Fix Parsing Before Adding Keywords
- Structure first: Make sure all sections parse—format issues can tank your ats score of resume regardless of content
- Biggest negatives: Tackle the factors that hurt your score the most
- Keyword gaps: Add missing terms, starting with required skills
- Quantify: Add measurable results where you can
- Tailor per job: Adjust ats keywords and wording for each application
Quick Wins vs. Long-Term
Some changes lift your ats score resume check quickly:
- Quick wins: Add missing keywords, fix parse errors, add or clarify a skills section
- Long-term: New certifications, new skills, more relevant experience
Parts of Your ATS Report Explained
Knowing what each part of the report means helps you take action.
Match Score Overview
The overall percentage—your main ats score resume metric. It reflects how well your resume matches the job description.
Keyword Density
How often relevant keywords appear. Too few and you miss matches; too many can look like stuffing.

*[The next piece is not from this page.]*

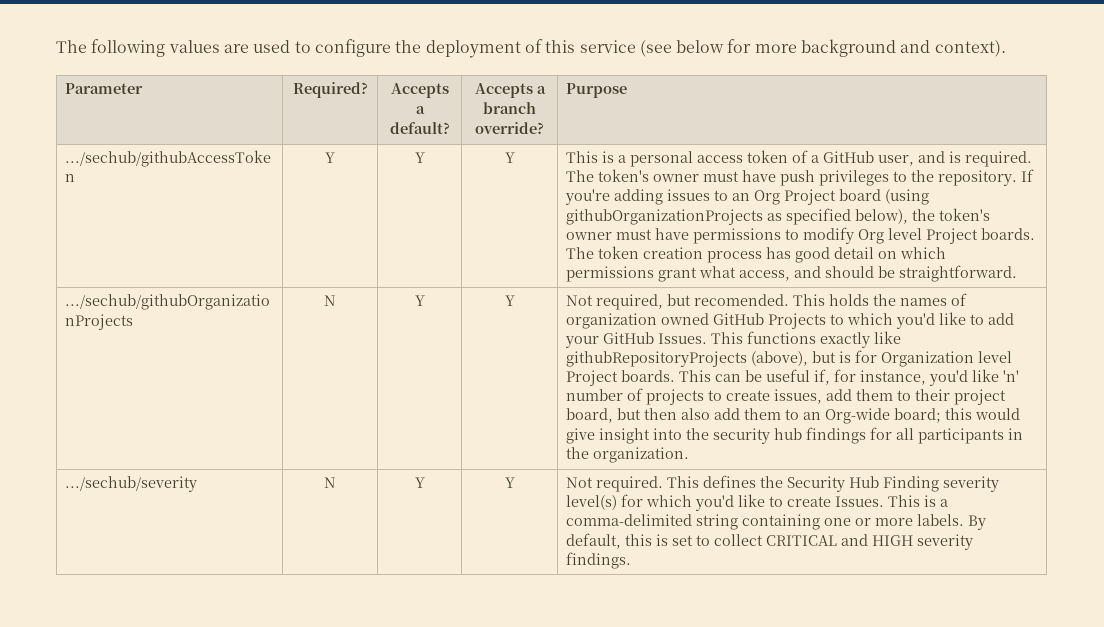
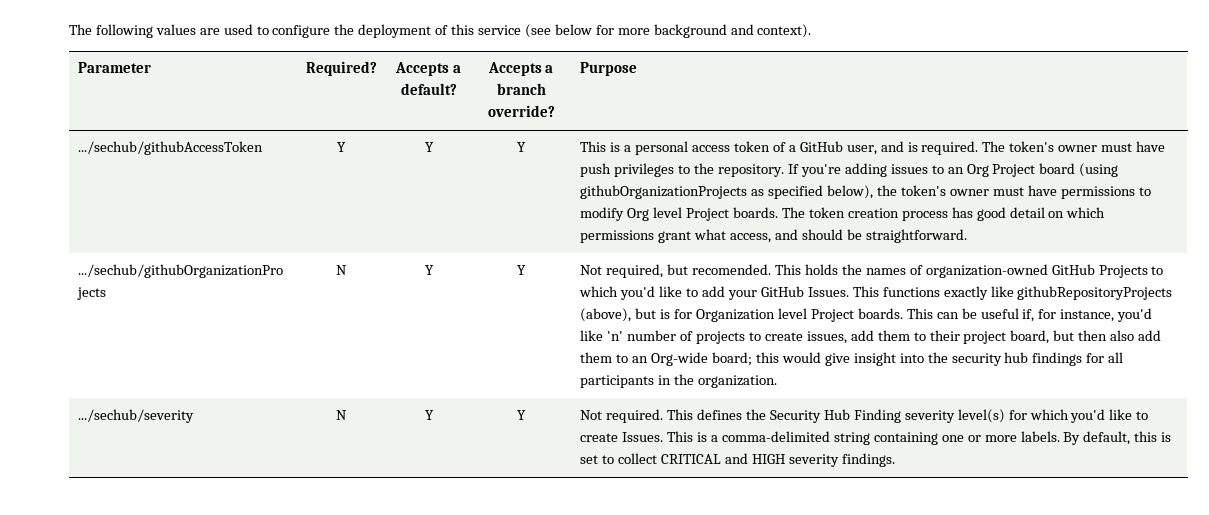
[566,313,710,329] organization owned -> [925,264,1048,278] organization-owned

Section-by-Section Breakdown
Scores for contact, work history, education, skills. Use this to find weak spots in specific areas.
Format Compliance
Whether your resume uses ATS-friendly structure. Low scores here mean layout or formatting issues to fix.
Search Preview
How your resume looks when recruiters search the database. Use it to confirm key info is visible.
Using Your Report for Each Application
Your ATS report is a tool, not a verdict. Use it per application and for general optimization.
Per Job
- Run your resume through an ats resume score check against the specific job description
- Add relevant keywords from the posting
- Review the score and make targeted edits
- Save a tailored version for that role
General Optimization
- Keep a master resume with a solid keyword base
- Build a clear skills inventory across your experience
- Ensure every section parses cleanly
- Quantify achievements with numbers where possible
Mistakes That Hurt Your Score
Chasing a Perfect Score at the Cost of Authenticity
Over-optimizing can make your resume sound robotic. Aim high, but keep it real. Recruiters read your resume too.
Adding Irrelevant Keywords
Stuffing terms that don't fit your experience can backfire. Add only keywords that accurately describe what you've done.
Ignoring Human Readability
ATS scoring isn't the only gate. If your resume is hard for humans to scan, you lose even when the ats score for resume is good. Write for both the system and the recruiter.
Over-Optimizing for Tiny Gains
Spending hours for a 1–2% bump often isn't worth it. Focus on the biggest gaps and the clearest improvements first.
Key Takeaways
- Score: 80%+ is strong; below 60% is high risk. Use the report to see where you stand.
- Keywords: Fill keyword gaps starting with required skills, then preferred and industry terms.
- Parse: Fix section parsing first—structure issues drag down your ats score regardless of content.
- Prioritize: Tackle the largest negative contributors in your score breakdown for the biggest impact.
- Tailor: Run an ats resume score check for each role and adjust keywords per job.
- Balance: Optimize for ATS and for human readers—recruiters will review your application.
- Validate: Use a free ats score checker or ats checker for resume after edits to confirm parsing and score.
See How Your Resume Scores Before You Apply
True Match AI checks your resume for structure, format, and keyword fit. Get an ats resume score check, see where parsing might fail, and fix it so your resume clears the applicant tracking system and reaches recruiters.